Bridge the gap between chalk and smartboards

Vandemataram Ravindra seeks weightage for government school students in national entrance exams

It’s a race, says Vandemataram Ravindra, and the odds are skewed. When a weak child competes with a healthy one, is the outcome ever in doubt? Such is the plight of students in government-run schools and colleges – often rural, poorly funded, and lacking in even the most basic facilities – when they are asked to pit their wits against peers from elite private institutions in cut-throat national-level exams like NEET, JEE, and EAMCET.

Ravindra, founder-trustee of the Vandemataram Foundation, in a video on social media, is not asking for sympathy. What he wants is weightage for those who study in government schools and colleges. Because the competition, as he sees it, is already lopsided.

Children who toil without tuitions

‘You don’t want government schools or colleges, but you want government jobs?’ he asks, exposing the hypocrisy of a system where even those who govern have little faith in the public education system they preside over.

Private schools begin grooming children for competitive exams from an absurdly young age. They have access to well-trained faculty, English-medium instruction, fully-equipped labs, air-conditioned classrooms, and professional coaching that all but guarantees ‘topper’ status. Meanwhile, a child in a remote village might be lucky to find a teacher who turns up regularly or a classroom with electricity. The battle, in short, is lost even before it begins.

What kind of justice is this?

My own observation is in line with Ravindra’s anguish – urban students, especially from private institutions, enjoy a clear edge. Most all-India exams are conducted in English, a language not just foreign but forbidden to many in government schools. In Telangana and Andhra Pradesh, where the medium of instruction is often Telugu, the divide is even starker.

A rich child, aided by privilege and polish, is more likely to clear the JEE or NEET than a poor farmer’s son. This isn’t meritocracy – it’s a mirror of inequality.

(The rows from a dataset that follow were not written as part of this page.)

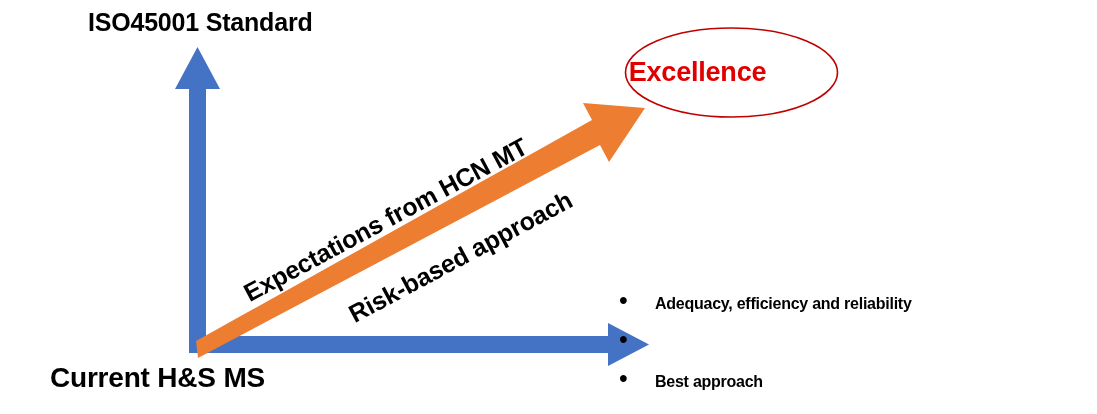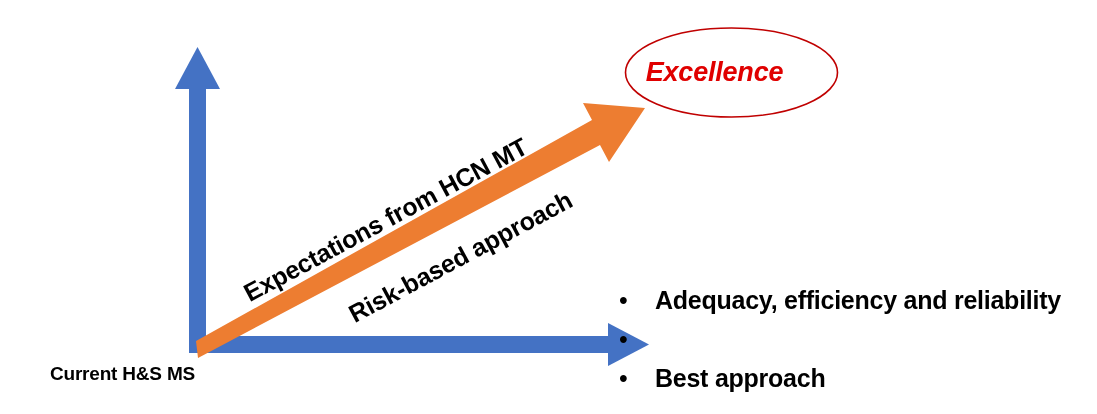--- a/index.html
+++ b/index.html
@@ -34,21 +34,21 @@
   }
   #label-y-axis {
     left: 88px;
     top: 10px;
     font-size: 25px;
     letter-spacing: -0.2px;
   }
   #label-origin {
     left: 50px;
     top: 364px;
-    font-size: 19px;
+    font-size: 28px;
     letter-spacing: -0.2px;
   }
   .diag-label {
     position: absolute;
     font-size: 25px;
     font-weight: bold;
     color: #000000;
     white-space: nowrap;
     transform-origin: 0 0;
     letter-spacing: -0.2px;
@@ -58,32 +58,31 @@
     top: 282px;
     transform: rotate(-28.2deg);
   }
   #label-risk {
     left: 344px;
     top: 303px;
     transform: rotate(-28.2deg);
   }
   #excellence-text {
     position: absolute;
-    left: 608px;
+    left: 591px;
     top: 28px;
     width: 213px;
     height: 89px;
     display: flex;
     align-items: center;
     justify-content: center;
     font-size: 27px;
     font-weight: bold;
     color: #E00000;
     letter-spacing: -0.2px;
-    font-style: italic;
   }
   #bullet-list {
     position: absolute;
     left: 614px;
     top: 288px;
     width: 470px;
   }
   .bullet-row {
     display: flex;
     align-items: baseline;
@@ -93,21 +92,21 @@
     width: 41px;
     flex: 0 0 41px;
     font-size: 25px;
     line-height: 1;
     color: #000000;
     text-align: left;
     padding-left: 5px;
     box-sizing: border-box;
   }
   .bullet-text {
-    font-size: 25px;
+    font-size: 16px;
     font-weight: bold;
     color: #000000;
     white-space: nowrap;
     letter-spacing: -0.25px;
     line-height: 1;
   }
 </style>
 </head>
 <body>
 
@@ -125,20 +124,21 @@
       <polygon points="649,344.5 608,366 608,323" fill="#4472C4"></polygon>
     </g>
 
     <g>
       <polygon points="196,341 198,358 600,145 609,162 645,108 583,103 592,120" fill="#ED7D31"></polygon>
     </g>
 
     <ellipse cx="731.5" cy="72.5" rx="106" ry="44.5" fill="none" stroke="#C00000" stroke-width="1.6"></ellipse>
   </svg>
 
+  <div class="label" id="label-y-axis">ISO45001 Standard</div>
 
   <div class="label" id="label-origin">Current H&amp;S MS</div>
 
   <div class="diag-label" id="label-expectations">Expectations from HCN MT</div>
 
   <div class="diag-label" id="label-risk">Risk-based approach</div>
 
   <div id="excellence-text">Excellence</div>
 
   <div id="bullet-list">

Why aren’t politicians leading by example?

The truth becomes even more unpalatable when we realise that hardly any of our ministers, MPs, MLAs or senior bureaucrats send their own children to government schools. Even those who sing paeans to nationalism prefer private institutions or schools abroad. The recent fire mishap in Singapore made headlines for another reason – the Deputy Chief Minister of Andhra Pradesh, Pawan Kalyan, has a seven-year-old son studying there. If our leaders have no faith in the system, how can the common man be expected to believe in it?

A simple solution that solves everything

Ravindra’s solution is both radical and refreshingly simple. Let all children – rich and poor, from all castes and classes – study together in the same government schools. Let the children of doctors, teachers, IAS officers and ministers attend the same institutions as those of labourers and farmers. If this were to happen, parents would demand higher standards, better mid-day meals, functioning toilets, and regular classes. In short, the system would be forced to improve.

And if government schools do indeed match the quality of private ones, then there would be no need to offer weightage. The playing field would finally be level.

Until then, says Vandemataram Ravindra, let us at least acknowledge the disparity – and take steps, however modest, to bridge the gap. That alone would be true nation-building. That alone would make our freedom fighters proud.